Semiconductor core-shell nanowires and superconductor hybrid nanostructures
Moïra Hocevar
Univ. Grenoble Alpes, Grenoble INP, CNRS, Institut Néel, 38000 Grenoble, France
The control and the manipulation of topological superconductivity may lead in the future in the development of novel quantum bits less sensitive to decoherence than traditional qubits. Among the different strategies proposed to create topological superconductivity, one of them consists in interfacing a superconductor, typically Al, with a one-dimensional semiconductor having a large spin-orbit coupling. In devices based on this combination of materials, superconductivity emerges in the semiconductor via the proximity effect. In theory, topological superconductivity appears in those devices via symmetry breaking in the presence of a magnetic field or a magnetic material. However, a clear observation of topological superconductivity is still missing and two reasons have been advanced: (1) the devices function in the strong coupling regime in which Andreev bound states live and (2) disorder in the materials, in particular at the surface of the semiconductor, are responsible for the presence of unintentional states unrelated to topological effects.
I will present the efforts we are pursuing in Grenoble to tackle those challenges. Our research focuses on the growth and the structural characterization of nanoscale interfaces in nanowires and in planar surfaces. The nanowires grow in a molecular beam epitaxy reactor and we use X-ray diffraction and transmission electron microscopy (TEM) to evaluate and optimize the properties of our core-shell nanowires.
First, the very promising InSb/Sn system will be presented. Hybrid nanowire devices based on this system have shown excellent low temperature electronic properties, in terms of large superconducting gap and 2-e parity charging in Sn superconducting islands. [1] We studied the properties of Sn films grown at cryogenic temperatures on InSb substrates and on nanowires by X-ray diffraction.
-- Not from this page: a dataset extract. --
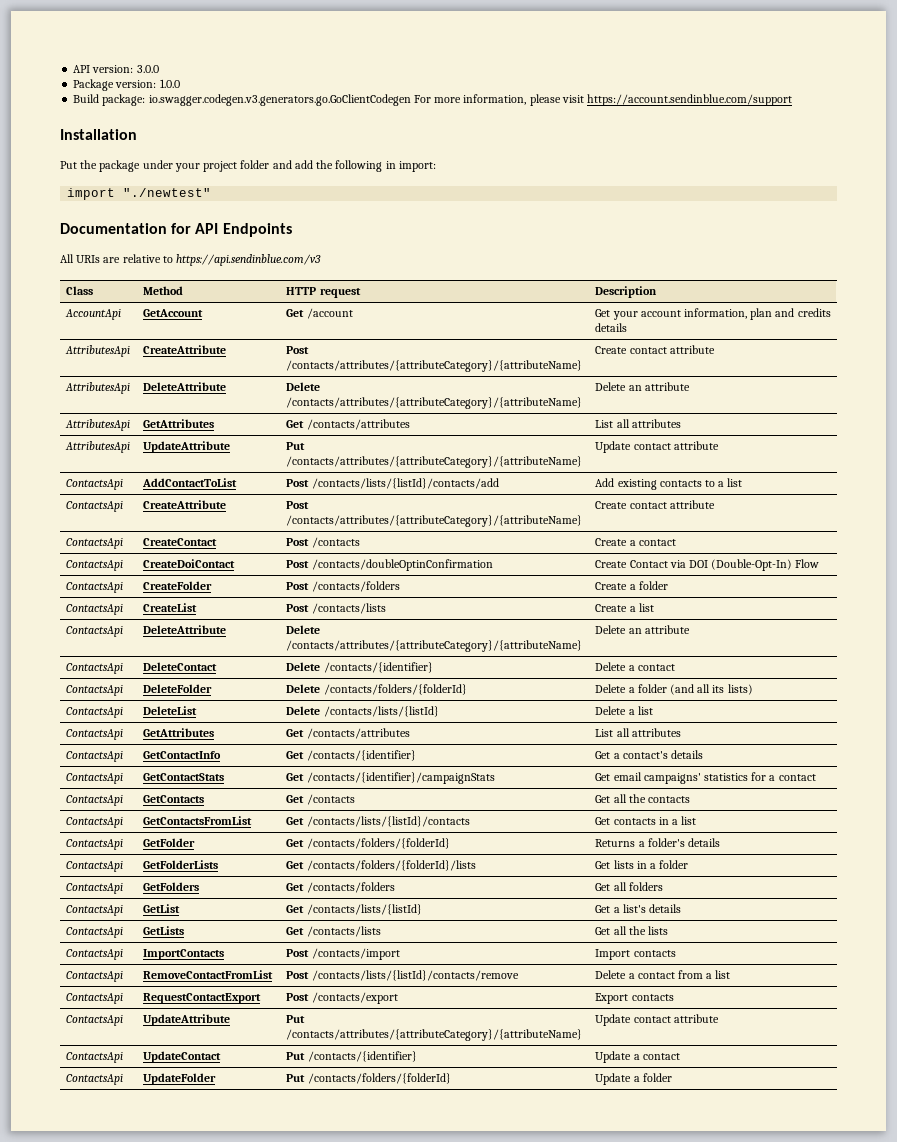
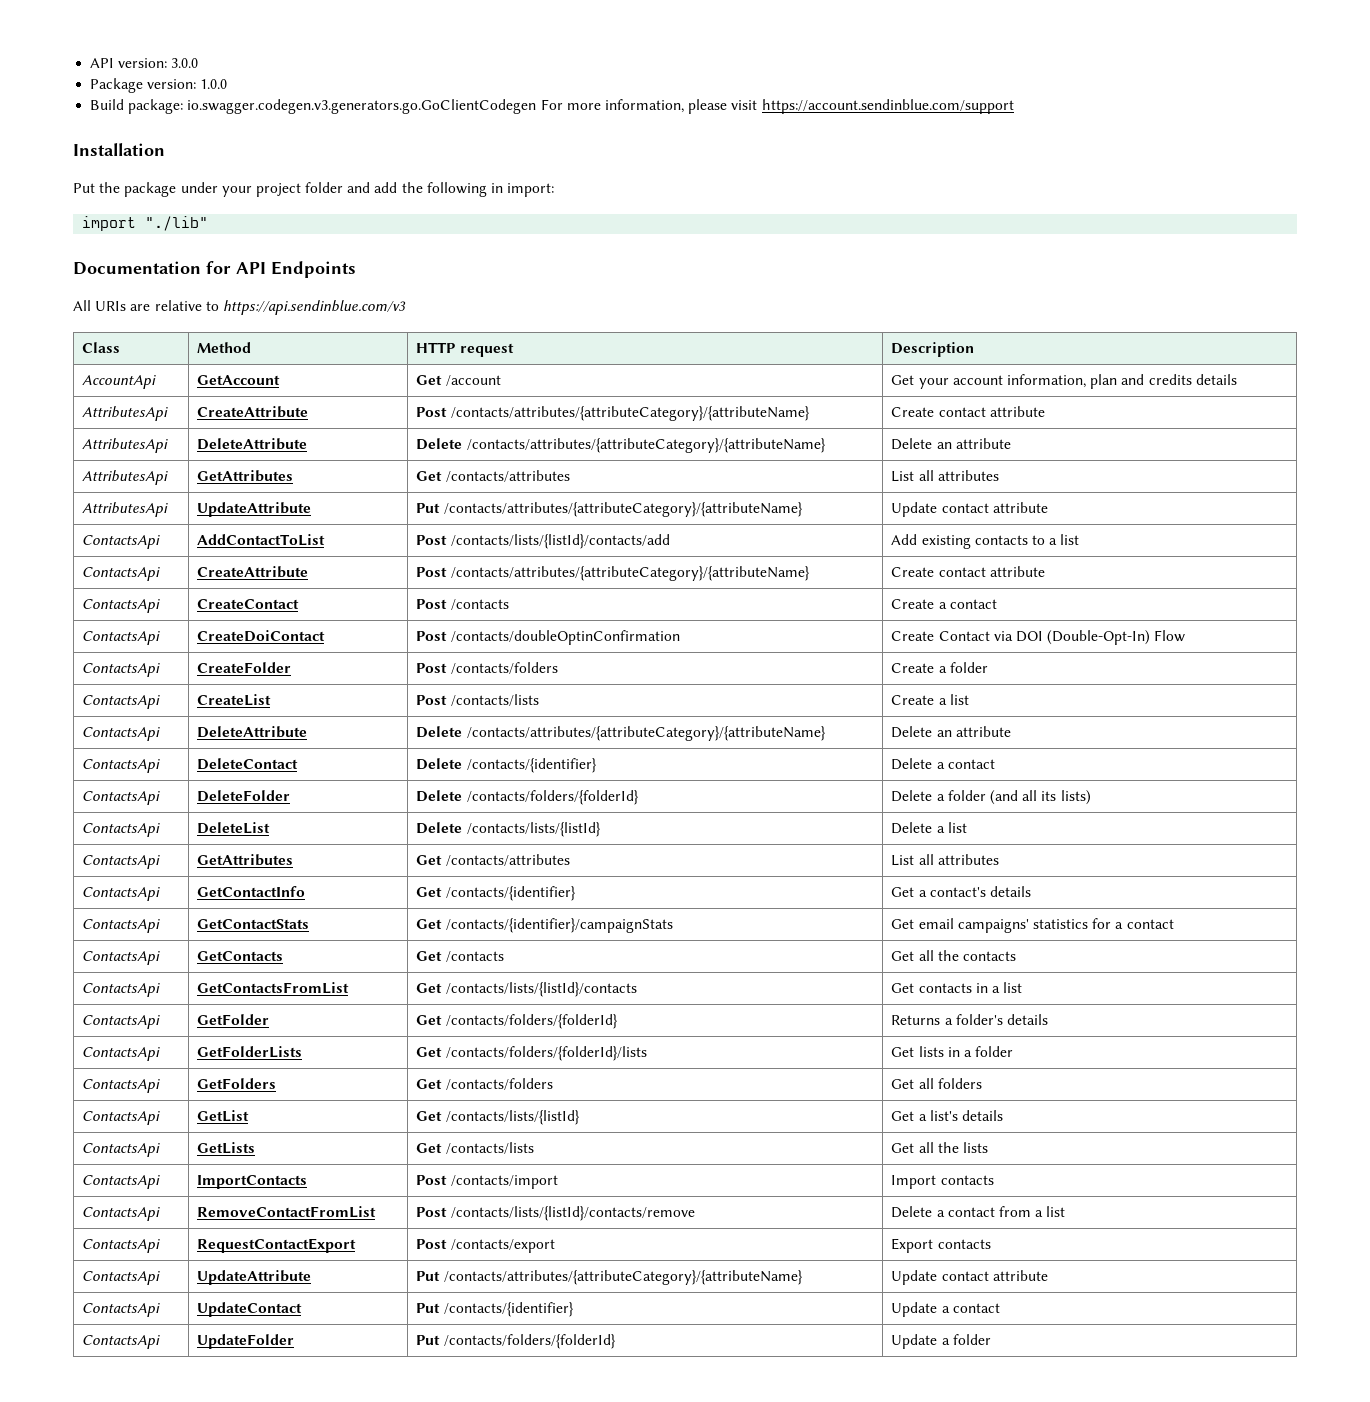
[123,188,212,197] "./newtest" -> [145,216,209,231] "./lib"

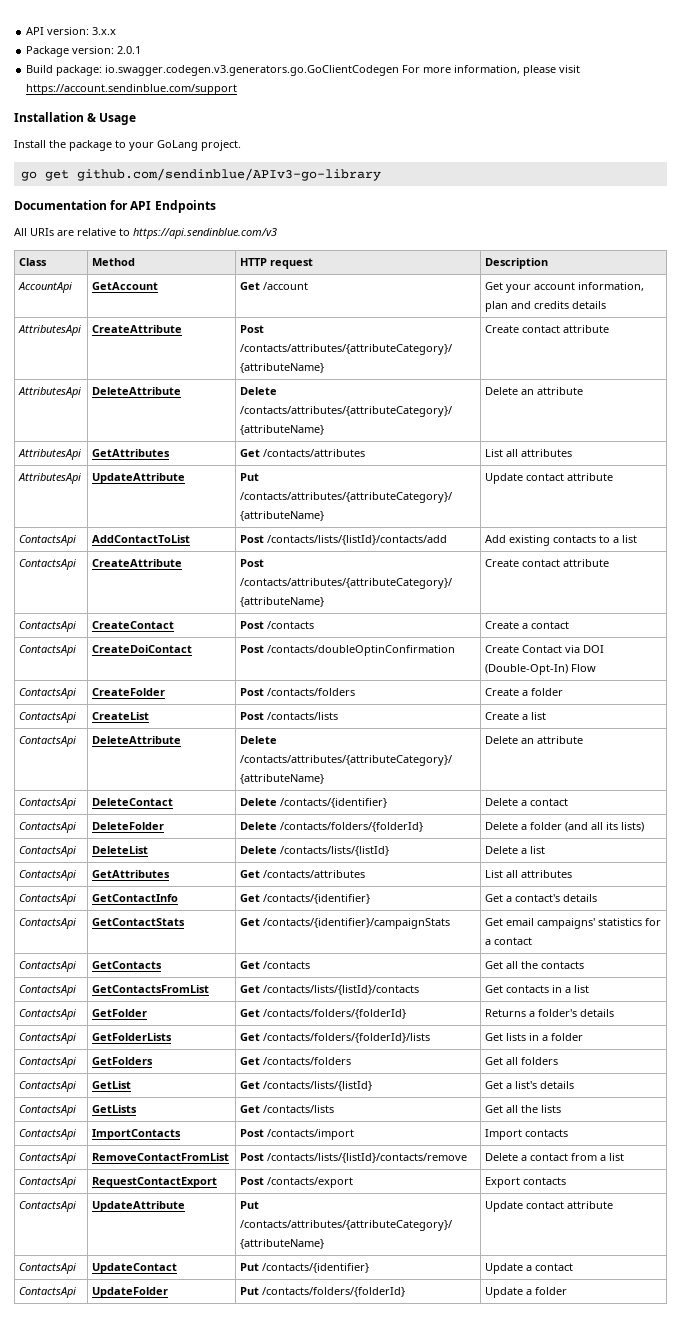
[171,58,199,68] 3.0.0 -> [92,27,117,35] 3.x.x
[200,79,228,89] 1.0.0 -> [117,46,142,54] 2.0.1
[73,182,555,197] [82,216,209,231] // Put the package under your project folder and add the following in import: // import "./lib" -> [87,113,137,125] [14,140,241,151] [20,168,381,181] & Usage // Install the package to your GoLang project. // go get github.com/sendinblue/APIv3-go-library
It appears that post-growth capping plays an important role for the structure of the Sn films. [2] Next, Sn crystalline phases differ when grown on planar surfaces and on nanowires under our growth conditions.
Then, I will show our first data on the growth of II-VI shells around InAs nanowires. Those shells can act as intermediate tunnel barriers between a superconductor outer shell and the core nanowire to tune the proximity effect in the semiconducting core and reach the weak coupling regime in superconductor-semiconductor nanowire devices. [3] Preliminary TEM analyses demonstrate a perfect epitaxial relationship between the II-VI semiconductor and InAs [4].
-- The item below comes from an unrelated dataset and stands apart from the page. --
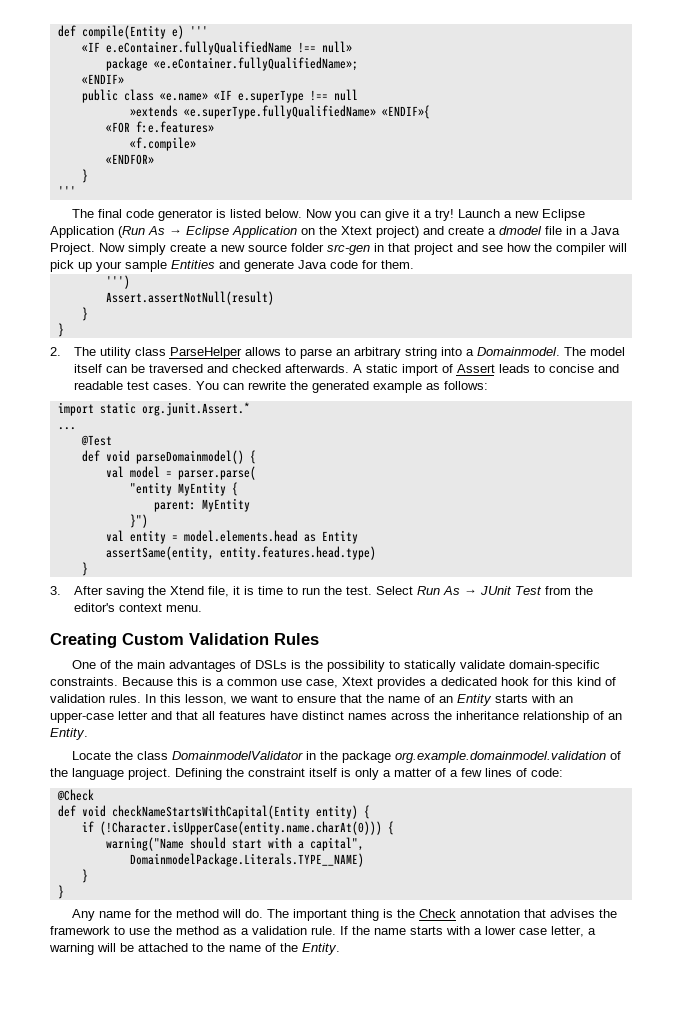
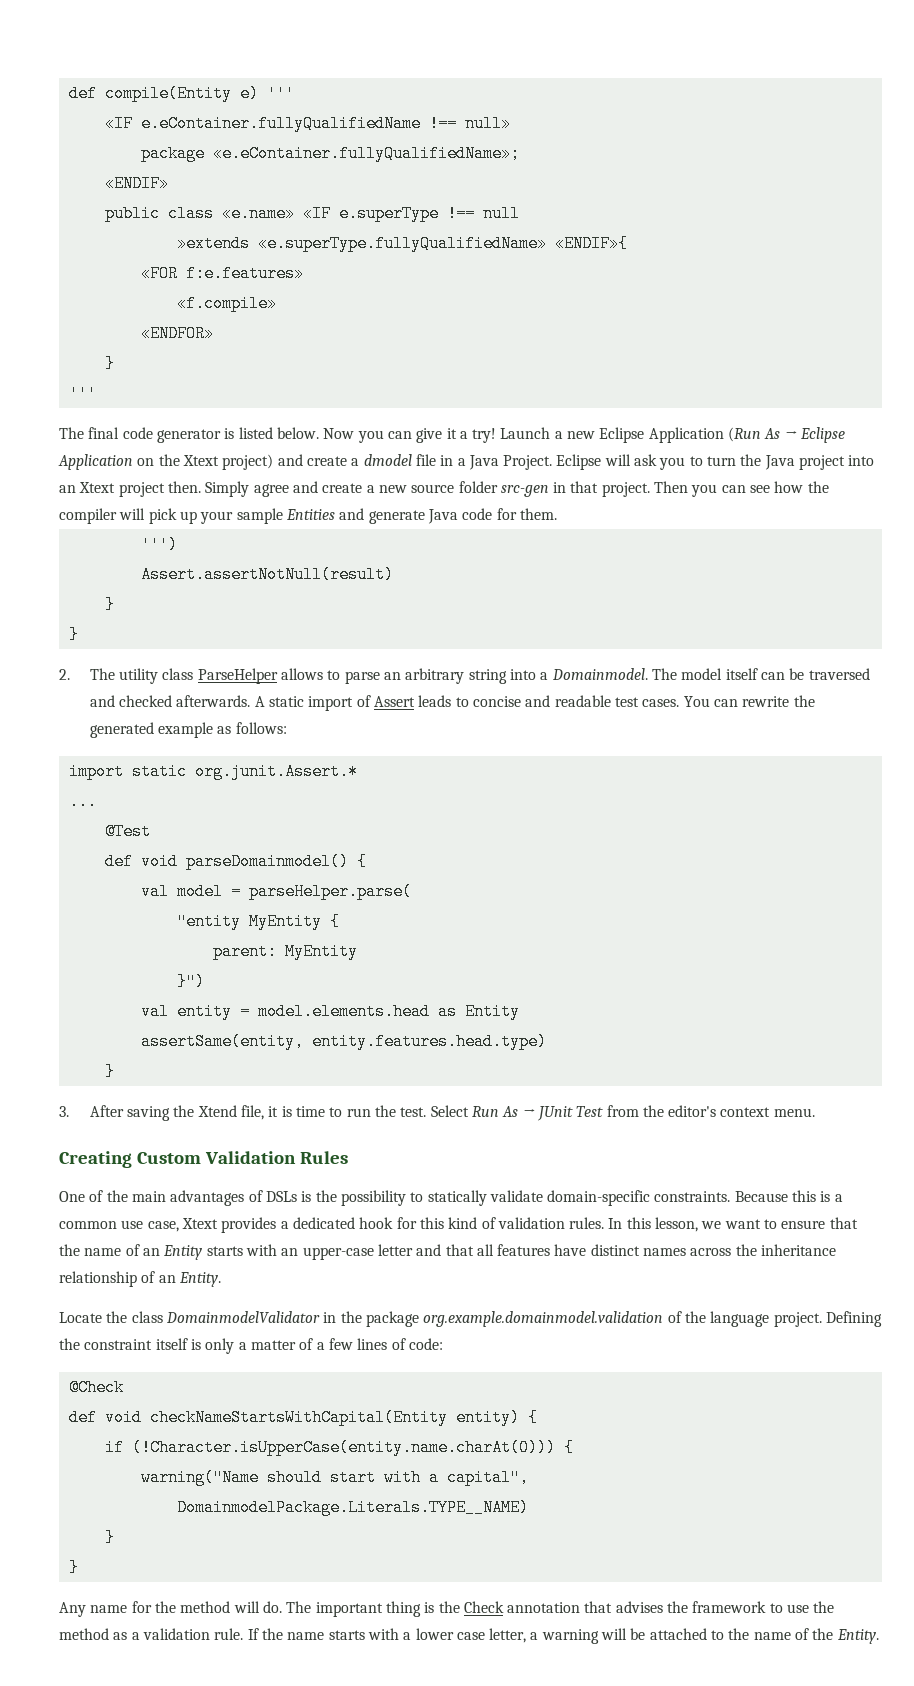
[99,243,166,255] Now simply -> [556,454,875,470] [59,481,318,497] Eclipse will ask you to turn the Java project into an Xtext project then. Simply agree and
[414,243,478,255] project and -> [601,481,746,497] project. Then you can
[177,466,256,480] parser.parse( -> [248,883,412,900] parseHelper.parse(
Overall, our efforts in developing hybrids nanowires have led to a constant improvement of their quality, through the careful optimization of the growth conditions and structural properties. In the future, we will correlate their low temperature transport properties with their crystalline structure and evaluate their suitability for quantum devices.
[1] M. Pendharkar, B. Zhang, H. Wu, A. Zarassi, P. Zhang, C.P. Dempsey, J.S. Lee, S.D. Harrington, G. Badawy, S. Gazibegovic, J. Jung, A.-H. Chen, M.A. Verheijen, M. Hocevar, E.P.A.M. Bakkers, C.J. Palmstrøm, S.M. Frolov. Parity-preserving and magnetic field–resilient superconductivity in InSb nanowires with Sn shells. Science, 2021, 372 (6541), pp.508-511. [link]
[2] A.-H. Chen, C.P. Dempsey, M. Pendharkar, A. Sharma, B. Zhang, S. Tan, L. Bellon, S.M. Frolov, C.J. Palmstrom, E. Bellet-Amalric, M. Hocevar. Role of a capping layer on the crystalline structure of Sn thin films grown at cryogenic temperatures on InSb substrates. 2023. Arxiv 2301.12424. [link]
[3] M. J. A. Jardine, D. Dardzinski, M. Yu, A. Purkayastha, A.-H. Chen, Y.-H. Chang, A. Engel, V. N. Strocov, M. Hocevar, C. J. Palmstrøm, S. M. Frolov, N. Marom. First Principles Assessment of CdTe as a Tunnel Barrier at the a-Sn/InSb Interface. 2023. Arxiv 2301.02879. [link]
[4] D.O. Mosiiets, S.Tan, J.Cibert, E.Bellet-Amalric, S.M.Frolov, M.Hocevar. 2-shell superconductor-semiconductors nanowires: InAs/ZnTe growth. 21 st European Workshop on Molecular Beam Epitaxy (EuroMBE 2023). Madrid, Spain. 2023.